Cancer in Children: Incidence

  • Approximately 15,500 children in the United States are diagnosed with cancer annually.
  • Central nervous system tumors are the primary cause of cancer-related deaths in children.
  • Leukemias and brain tumors constitute 61% of all childhood cancers.
  • Acute lymphoblastic leukemia is the most prevalent type of leukemia, accounting for 75% of leukemia cases in children.
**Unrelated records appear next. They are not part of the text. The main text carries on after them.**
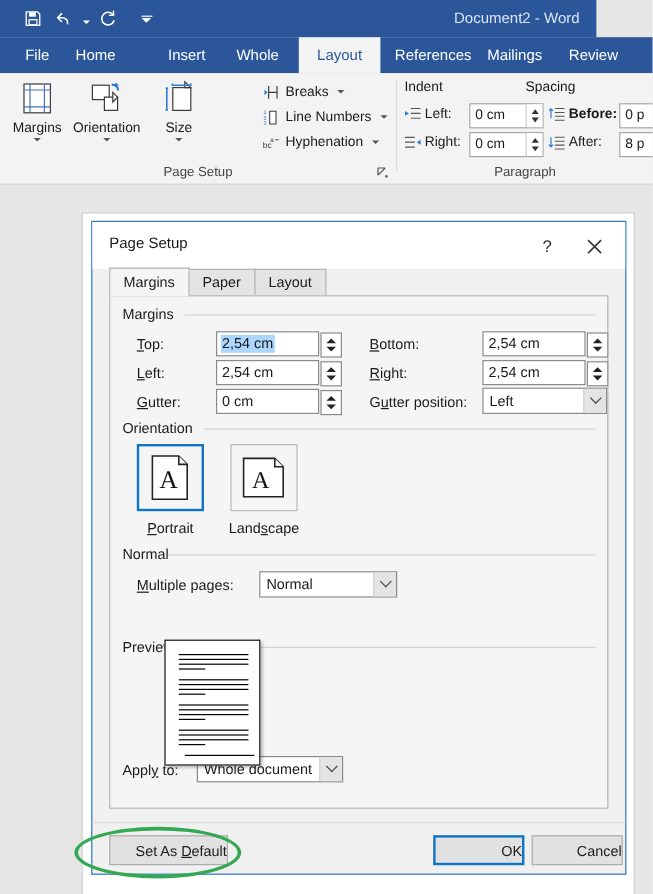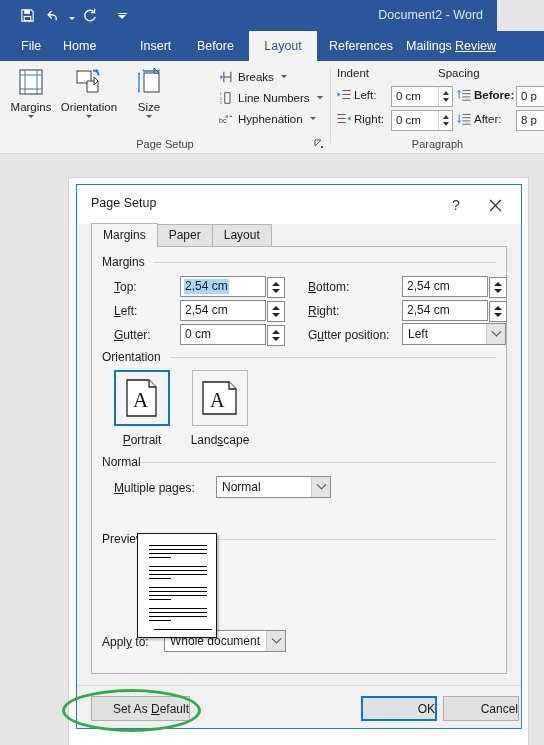--- a/index.html
+++ b/index.html
@@ -254,25 +254,25 @@
           <div class="tri"></div>
       </div>
     </div>
     <div class="doctitle">Document2 - Word</div>
   </div>
 
   <div class="tabbar">
     <div class="tab" style="left:12px;">File</div>
     <div class="tab" style="left:54px;">Home</div>
     <div class="tab" style="left:131px;">Insert</div>
-    <div class="tab" style="left:188px;">Before</div>
+    <div class="tab" style="left:188px;">Whole</div>
     <div class="tab active" style="left:249px;width:68px;padding:0;">Layout</div>
     <div class="tab" style="left:320px;">References</div>
     <div class="tab" style="left:397px;">Mailings</div>
-    <div class="tab" style="left:446px;text-decoration:underline;">Review</div>
+    <div class="tab" style="left:465px;">Review</div>
   </div>
 
   <div class="ribbon">
 
     <div class="rb-group" style="left:0; width:330px;">
 
       <div class="bigbtn" style="left:2px;">
         <div class="ic">
           <svg width="30" height="30" viewBox="0 0 30 30">
               <rect x="4" y="3" width="22" height="24" fill="#fff" stroke="#3a3a3a" stroke-width="1"></rect>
Etiology of Childhood Cancer

  • The exact cause of cancer in children is largely unknown.
  • Multifactorial etiology suggests that cancer development likely involves the interaction of multiple factors.
  • Proto-oncogenes regulate normal cell growth and differentiation.
  • Mutation of proto-oncogenes results in oncogenes, which can transform normal cells into cancer cells.
  • N-myc oncogene plays a role in neuroblastoma and glioblastoma.
  • Chromosomal aberrations, including aneuploidy, amplifications, deletions, and translocations, are observed in childhood cancers.
  • Children with trisomy 21 (Down syndrome) have a 10 to 20 times higher risk of developing leukemia.
  • Most pediatric cancers are not genetically transmitted, although an increased familial risk has been noted in some cases.
  • Shared genetic and environmental risk factors could contribute to increased familial risk.
  • Many childhood cancers do not develop due to lengthy latency periods.
  • Radiation is the only established environmental risk factor.
  • Some prenatal drugs have been associated with childhood cancer.
  • Prior research has suggested a link between antenatal X-ray exposure and childhood cancer, but subsequent studies have not confirmed this association.
  • Recent meta-analyses indicate a potential association between parental exposure to environmental toxins and the development of childhood cancer, but this was unsupported in a European population.
  • A study from Finland revealed an increased risk of leukemia with increasing radiation dose in children aged two to seven.
  • Studies on childhood exposure to radon are ongoing, but conclusive evidence is still lacking.

Prognosis

  • Approximately 85% of children and adolescents diagnosed with cancer are cured through combination therapies.
  • Combination chemotherapy and multimodal treatment are effective approaches.